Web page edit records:
________________

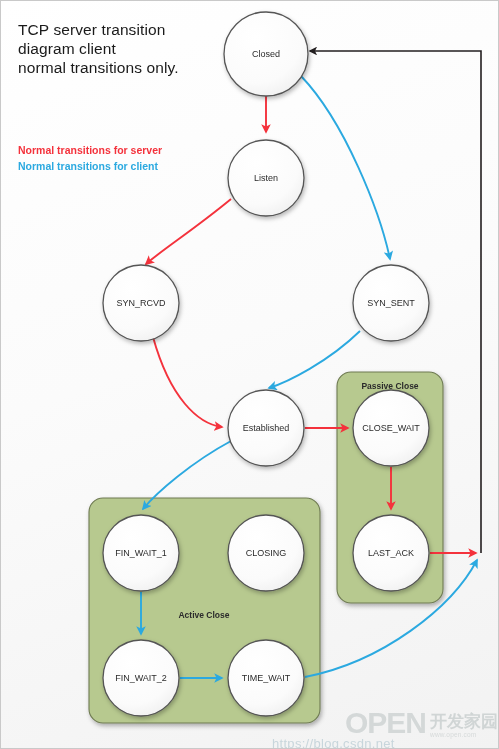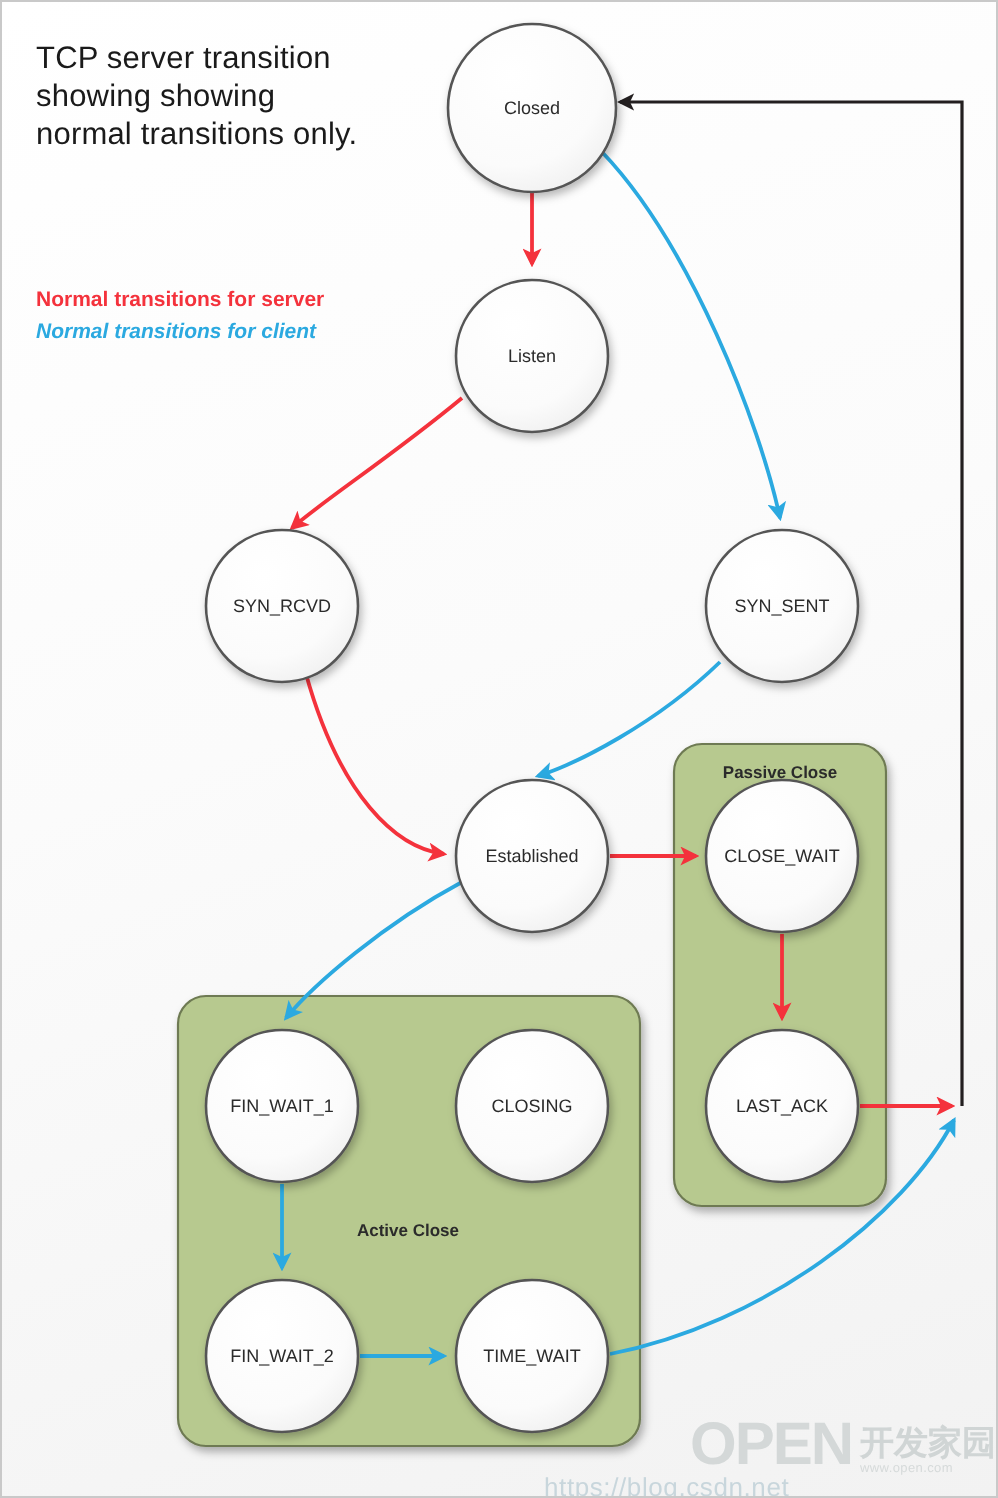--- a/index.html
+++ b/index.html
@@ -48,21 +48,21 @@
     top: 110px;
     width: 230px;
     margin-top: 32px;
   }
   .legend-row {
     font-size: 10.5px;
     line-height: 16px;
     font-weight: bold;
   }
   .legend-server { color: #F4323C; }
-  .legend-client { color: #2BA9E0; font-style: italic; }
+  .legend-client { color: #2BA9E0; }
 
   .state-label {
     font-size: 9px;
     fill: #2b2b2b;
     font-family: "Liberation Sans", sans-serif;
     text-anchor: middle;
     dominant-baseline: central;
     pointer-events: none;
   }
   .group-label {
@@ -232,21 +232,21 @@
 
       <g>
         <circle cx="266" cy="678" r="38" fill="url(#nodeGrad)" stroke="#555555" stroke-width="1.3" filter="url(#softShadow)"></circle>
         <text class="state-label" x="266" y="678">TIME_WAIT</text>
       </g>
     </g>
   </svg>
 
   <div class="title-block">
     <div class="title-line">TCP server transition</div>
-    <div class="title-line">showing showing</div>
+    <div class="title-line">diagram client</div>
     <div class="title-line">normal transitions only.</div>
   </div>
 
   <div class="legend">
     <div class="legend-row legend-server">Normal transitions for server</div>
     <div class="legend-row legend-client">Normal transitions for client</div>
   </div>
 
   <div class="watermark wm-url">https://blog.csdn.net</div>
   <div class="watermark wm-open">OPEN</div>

________________

All of the records above are to be copied exactly, minus the pictures.

**Written answer**
--- a/index.html
+++ b/index.html
@@ -48,21 +48,21 @@
     top: 110px;
     width: 230px;
     margin-top: 32px;
   }
   .legend-row {
     font-size: 10.5px;
     line-height: 16px;
     font-weight: bold;
   }
   .legend-server { color: #F4323C; }
-  .legend-client { color: #2BA9E0; font-style: italic; }
+  .legend-client { color: #2BA9E0; }
 
   .state-label {
     font-size: 9px;
     fill: #2b2b2b;
     font-family: "Liberation Sans", sans-serif;
     text-anchor: middle;
     dominant-baseline: central;
     pointer-events: none;
   }
   .group-label {
@@ -232,21 +232,21 @@
 
       <g>
         <circle cx="266" cy="678" r="38" fill="url(#nodeGrad)" stroke="#555555" stroke-width="1.3" filter="url(#softShadow)"></circle>
         <text class="state-label" x="266" y="678">TIME_WAIT</text>
       </g>
     </g>
   </svg>
 
   <div class="title-block">
     <div class="title-line">TCP server transition</div>
-    <div class="title-line">showing showing</div>
+    <div class="title-line">diagram client</div>
     <div class="title-line">normal transitions only.</div>
   </div>
 
   <div class="legend">
     <div class="legend-row legend-server">Normal transitions for server</div>
     <div class="legend-row legend-client">Normal transitions for client</div>
   </div>
 
   <div class="watermark wm-url">https://blog.csdn.net</div>
   <div class="watermark wm-open">OPEN</div>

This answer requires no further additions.